As a word of background, I want to show that certain result is stable when averaging over a large number of simulations, but could be just a lucky draw with a small number of simulations.

I have a computationally expensive, complicated stochastic process and I am bootstrapping the mean result over a number of simulations - in particular I am finding the bootstrap confidence interval for this mean. My bootstrap confidence interval is stable when I run a lot (say, $10^5$) simulations and draw with replacement large samples (again, $10^5$). I would like to find the confidence intervals for the small sample mean (say, $10^3$).

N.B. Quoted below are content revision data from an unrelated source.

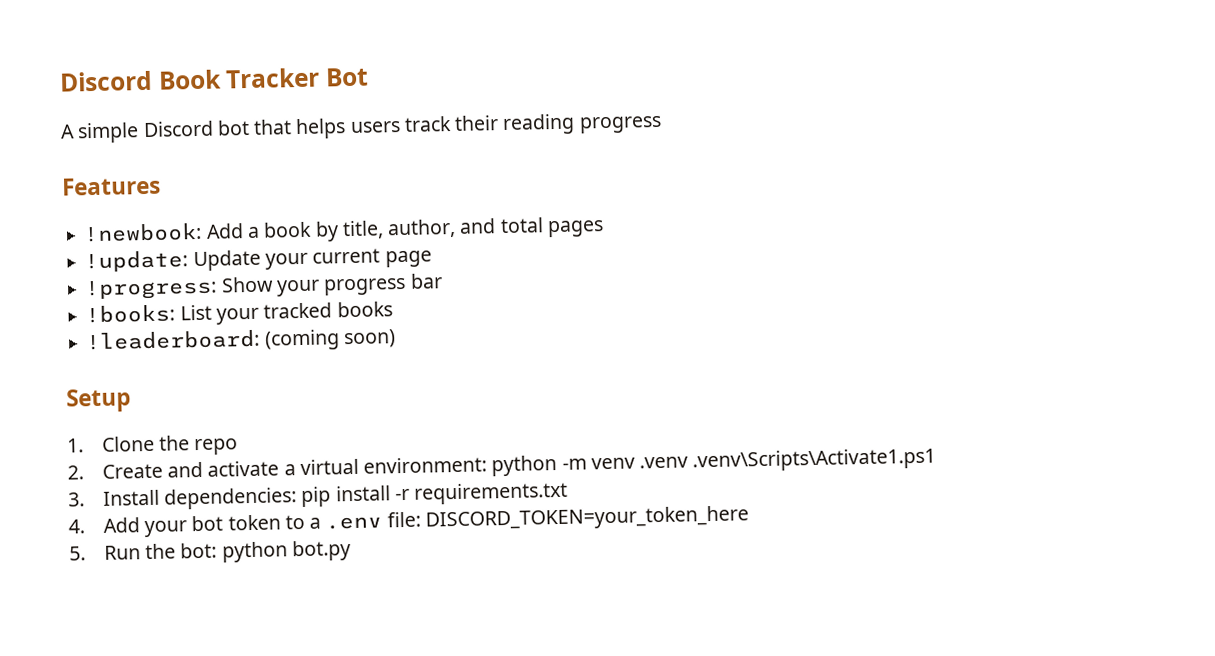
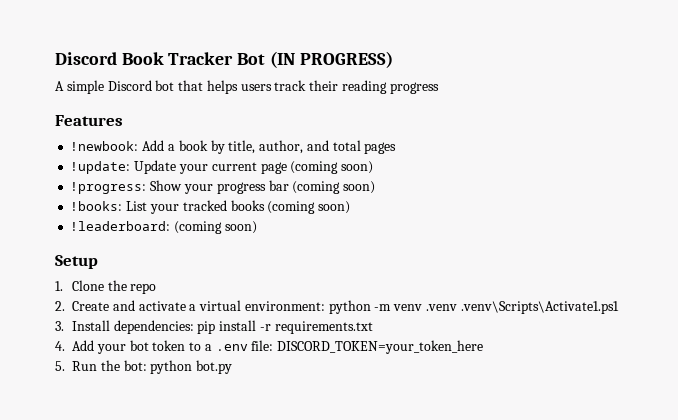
- Discord Book Tracker Bot
+ Discord Book Tracker Bot (IN PROGRESS)
- !update: Update your current page
+ !update: Update your current page (coming soon)
- !progress: Show your progress bar
+ !progress: Show your progress bar (coming soon)
- !books: List your tracked books
+ !books: List your tracked books (coming soon)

For simplicity of the MWE, assume the generating process is just a random draw from $\mathcal{N}(0,1)$:

fboot <- function(a,i) mean(a[i])
iterations <- 10
sim_results <- apply(matrix(rnorm(iterations^2,0,1),iterations,iterations),2,mean)
b <- boot(sim_results, fboot, R=1000)
boot.ci(b, conf=0.95, type="norm")

How do I find the CI for

iterations <- 10

when every time I run the above I get completely different ones because my simulated sample is so small? I understand I can increase the number of iterations in the simulation, but this will give me the CI for a larger bootstrap draw - I want the bootstrap draw to be size 10.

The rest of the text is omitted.